- [Your goal]:
Search term "Kamen": please copy every line of the records below that contains it.
═══ Supplied material ═══
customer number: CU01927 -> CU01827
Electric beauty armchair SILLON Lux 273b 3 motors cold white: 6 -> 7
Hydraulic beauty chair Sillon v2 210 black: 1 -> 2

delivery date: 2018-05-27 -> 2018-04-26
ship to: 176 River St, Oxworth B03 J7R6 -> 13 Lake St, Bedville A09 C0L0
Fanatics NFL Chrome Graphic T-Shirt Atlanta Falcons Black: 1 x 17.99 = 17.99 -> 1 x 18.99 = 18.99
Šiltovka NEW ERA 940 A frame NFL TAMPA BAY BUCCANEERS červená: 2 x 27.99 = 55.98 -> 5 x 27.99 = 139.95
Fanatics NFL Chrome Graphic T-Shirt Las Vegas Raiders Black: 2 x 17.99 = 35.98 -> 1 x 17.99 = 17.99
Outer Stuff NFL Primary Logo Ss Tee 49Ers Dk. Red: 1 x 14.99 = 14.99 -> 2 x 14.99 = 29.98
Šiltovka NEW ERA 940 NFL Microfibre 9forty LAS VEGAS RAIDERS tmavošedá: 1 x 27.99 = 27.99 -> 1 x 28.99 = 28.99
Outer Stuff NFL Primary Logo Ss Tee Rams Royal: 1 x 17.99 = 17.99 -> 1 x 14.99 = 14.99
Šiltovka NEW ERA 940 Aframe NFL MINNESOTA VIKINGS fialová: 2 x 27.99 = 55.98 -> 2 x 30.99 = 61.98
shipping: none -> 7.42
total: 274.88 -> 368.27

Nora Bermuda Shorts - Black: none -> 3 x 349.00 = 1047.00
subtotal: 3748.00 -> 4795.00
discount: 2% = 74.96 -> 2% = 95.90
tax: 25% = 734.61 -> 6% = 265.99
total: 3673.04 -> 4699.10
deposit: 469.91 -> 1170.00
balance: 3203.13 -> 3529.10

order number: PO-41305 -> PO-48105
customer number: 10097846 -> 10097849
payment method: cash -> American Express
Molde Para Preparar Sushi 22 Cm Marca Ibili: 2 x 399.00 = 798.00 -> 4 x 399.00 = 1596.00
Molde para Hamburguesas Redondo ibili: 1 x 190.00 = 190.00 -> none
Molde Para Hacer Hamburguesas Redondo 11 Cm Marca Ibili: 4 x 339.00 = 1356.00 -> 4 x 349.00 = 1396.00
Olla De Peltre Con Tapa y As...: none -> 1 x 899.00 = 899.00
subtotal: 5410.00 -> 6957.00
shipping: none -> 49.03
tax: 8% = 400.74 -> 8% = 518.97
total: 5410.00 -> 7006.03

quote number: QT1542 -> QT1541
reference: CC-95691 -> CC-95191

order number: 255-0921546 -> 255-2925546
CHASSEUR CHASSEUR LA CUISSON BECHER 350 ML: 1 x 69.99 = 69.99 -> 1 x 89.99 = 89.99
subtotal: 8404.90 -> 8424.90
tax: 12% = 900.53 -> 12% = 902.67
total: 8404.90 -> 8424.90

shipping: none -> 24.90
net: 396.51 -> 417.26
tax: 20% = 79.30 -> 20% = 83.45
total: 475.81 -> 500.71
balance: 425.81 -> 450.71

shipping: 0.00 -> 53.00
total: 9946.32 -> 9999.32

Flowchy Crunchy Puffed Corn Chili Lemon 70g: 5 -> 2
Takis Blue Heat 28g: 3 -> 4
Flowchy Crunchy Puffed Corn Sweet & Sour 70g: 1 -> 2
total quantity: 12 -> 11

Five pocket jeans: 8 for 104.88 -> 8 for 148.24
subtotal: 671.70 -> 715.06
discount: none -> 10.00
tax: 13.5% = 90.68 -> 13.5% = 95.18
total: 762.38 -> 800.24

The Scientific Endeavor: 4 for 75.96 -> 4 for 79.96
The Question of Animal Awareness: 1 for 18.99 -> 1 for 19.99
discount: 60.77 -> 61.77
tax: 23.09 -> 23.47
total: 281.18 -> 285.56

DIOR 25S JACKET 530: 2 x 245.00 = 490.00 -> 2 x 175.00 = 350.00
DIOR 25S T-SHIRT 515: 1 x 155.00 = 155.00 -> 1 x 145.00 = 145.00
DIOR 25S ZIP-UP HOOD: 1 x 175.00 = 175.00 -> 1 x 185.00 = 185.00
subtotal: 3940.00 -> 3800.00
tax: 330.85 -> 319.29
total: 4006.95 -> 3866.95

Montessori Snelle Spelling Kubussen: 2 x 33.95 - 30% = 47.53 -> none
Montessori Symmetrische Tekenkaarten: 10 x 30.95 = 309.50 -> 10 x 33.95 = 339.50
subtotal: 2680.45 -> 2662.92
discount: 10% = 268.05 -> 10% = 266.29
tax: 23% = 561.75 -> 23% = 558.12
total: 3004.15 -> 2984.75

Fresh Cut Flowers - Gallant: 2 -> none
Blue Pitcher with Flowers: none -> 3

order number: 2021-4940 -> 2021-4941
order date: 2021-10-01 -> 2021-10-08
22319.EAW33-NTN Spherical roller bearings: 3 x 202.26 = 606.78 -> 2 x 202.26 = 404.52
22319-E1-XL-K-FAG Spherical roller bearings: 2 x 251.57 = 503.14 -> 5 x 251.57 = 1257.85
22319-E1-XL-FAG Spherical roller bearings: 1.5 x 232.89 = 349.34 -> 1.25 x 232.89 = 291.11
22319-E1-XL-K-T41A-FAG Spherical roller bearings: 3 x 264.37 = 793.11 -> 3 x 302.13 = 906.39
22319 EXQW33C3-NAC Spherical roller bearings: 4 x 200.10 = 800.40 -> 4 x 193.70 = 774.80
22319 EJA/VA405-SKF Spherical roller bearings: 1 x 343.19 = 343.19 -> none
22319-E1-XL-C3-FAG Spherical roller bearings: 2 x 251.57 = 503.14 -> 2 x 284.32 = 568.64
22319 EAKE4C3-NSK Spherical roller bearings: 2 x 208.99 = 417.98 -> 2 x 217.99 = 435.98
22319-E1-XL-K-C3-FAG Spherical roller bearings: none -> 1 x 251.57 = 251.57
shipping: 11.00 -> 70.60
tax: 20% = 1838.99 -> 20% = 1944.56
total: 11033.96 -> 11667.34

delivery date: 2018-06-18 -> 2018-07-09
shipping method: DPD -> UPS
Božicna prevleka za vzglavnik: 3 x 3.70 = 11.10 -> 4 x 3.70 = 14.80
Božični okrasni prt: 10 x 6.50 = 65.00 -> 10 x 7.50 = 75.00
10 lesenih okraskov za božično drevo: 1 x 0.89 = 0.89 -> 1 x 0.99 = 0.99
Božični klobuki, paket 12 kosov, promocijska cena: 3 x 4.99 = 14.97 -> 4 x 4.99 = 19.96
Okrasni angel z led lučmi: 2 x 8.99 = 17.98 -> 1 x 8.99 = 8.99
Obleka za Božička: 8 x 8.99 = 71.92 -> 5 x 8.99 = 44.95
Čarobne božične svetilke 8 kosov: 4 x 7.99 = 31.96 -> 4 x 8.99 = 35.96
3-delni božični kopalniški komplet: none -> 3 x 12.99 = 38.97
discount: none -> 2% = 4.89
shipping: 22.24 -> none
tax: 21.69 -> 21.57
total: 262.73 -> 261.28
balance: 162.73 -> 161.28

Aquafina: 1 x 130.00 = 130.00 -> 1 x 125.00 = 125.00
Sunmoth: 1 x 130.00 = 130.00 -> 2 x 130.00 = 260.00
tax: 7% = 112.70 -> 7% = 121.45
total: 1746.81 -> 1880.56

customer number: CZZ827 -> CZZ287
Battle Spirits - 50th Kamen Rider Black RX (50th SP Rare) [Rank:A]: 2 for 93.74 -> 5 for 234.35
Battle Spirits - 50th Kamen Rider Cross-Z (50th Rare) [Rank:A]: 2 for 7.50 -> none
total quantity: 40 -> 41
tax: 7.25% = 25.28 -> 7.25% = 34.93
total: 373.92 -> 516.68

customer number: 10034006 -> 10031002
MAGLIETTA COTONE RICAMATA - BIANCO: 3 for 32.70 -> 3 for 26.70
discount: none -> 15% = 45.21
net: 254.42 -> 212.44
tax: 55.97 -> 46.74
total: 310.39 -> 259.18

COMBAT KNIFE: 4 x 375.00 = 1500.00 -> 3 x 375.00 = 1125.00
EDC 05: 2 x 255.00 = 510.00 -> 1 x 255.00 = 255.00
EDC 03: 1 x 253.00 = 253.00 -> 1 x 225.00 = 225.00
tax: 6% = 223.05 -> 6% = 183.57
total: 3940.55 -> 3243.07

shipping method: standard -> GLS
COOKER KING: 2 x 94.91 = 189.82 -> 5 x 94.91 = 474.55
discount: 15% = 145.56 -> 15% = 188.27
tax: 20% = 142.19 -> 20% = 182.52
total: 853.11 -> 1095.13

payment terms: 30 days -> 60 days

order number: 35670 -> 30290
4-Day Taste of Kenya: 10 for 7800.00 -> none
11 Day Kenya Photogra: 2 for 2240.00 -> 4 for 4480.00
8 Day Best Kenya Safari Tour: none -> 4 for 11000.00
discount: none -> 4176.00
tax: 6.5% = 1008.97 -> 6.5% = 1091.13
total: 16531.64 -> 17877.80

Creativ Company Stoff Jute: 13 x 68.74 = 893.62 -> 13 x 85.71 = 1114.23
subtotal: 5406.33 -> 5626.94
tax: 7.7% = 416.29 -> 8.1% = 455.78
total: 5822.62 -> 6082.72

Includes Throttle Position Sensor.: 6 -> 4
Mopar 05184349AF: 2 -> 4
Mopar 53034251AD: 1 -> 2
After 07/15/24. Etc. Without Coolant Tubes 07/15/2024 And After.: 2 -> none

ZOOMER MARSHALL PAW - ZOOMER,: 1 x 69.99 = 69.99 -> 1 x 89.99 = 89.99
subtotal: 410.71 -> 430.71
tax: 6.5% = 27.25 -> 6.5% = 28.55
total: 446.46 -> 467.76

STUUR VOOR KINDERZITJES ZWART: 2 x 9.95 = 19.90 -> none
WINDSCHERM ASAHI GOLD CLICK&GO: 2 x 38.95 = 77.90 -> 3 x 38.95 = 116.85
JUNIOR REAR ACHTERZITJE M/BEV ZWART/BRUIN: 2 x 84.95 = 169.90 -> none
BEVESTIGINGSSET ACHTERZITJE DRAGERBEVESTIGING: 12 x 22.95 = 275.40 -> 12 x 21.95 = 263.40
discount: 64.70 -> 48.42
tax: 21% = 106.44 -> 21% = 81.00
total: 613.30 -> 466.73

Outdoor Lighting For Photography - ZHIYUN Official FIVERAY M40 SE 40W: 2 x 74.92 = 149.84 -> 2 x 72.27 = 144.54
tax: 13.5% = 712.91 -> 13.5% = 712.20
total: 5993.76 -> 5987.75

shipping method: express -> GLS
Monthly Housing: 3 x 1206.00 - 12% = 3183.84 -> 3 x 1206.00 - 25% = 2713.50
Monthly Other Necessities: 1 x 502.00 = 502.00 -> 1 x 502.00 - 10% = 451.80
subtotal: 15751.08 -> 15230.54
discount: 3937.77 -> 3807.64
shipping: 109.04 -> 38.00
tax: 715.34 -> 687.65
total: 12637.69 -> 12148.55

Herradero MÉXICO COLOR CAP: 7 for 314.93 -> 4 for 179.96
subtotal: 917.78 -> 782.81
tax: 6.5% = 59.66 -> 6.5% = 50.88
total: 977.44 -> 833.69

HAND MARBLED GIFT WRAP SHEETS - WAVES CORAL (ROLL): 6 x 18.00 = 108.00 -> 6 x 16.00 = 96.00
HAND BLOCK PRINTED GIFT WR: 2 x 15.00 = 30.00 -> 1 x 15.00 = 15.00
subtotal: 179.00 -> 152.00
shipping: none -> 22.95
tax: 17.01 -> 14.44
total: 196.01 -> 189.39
═══
- [The completed task]:
Battle Spirits - 50th Kamen Rider Black RX (50th SP Rare) [Rank:A]: 2 for 93.74 -> 5 for 234.35
Battle Spirits - 50th Kamen Rider Cross-Z (50th Rare) [Rank:A]: 2 for 7.50 -> none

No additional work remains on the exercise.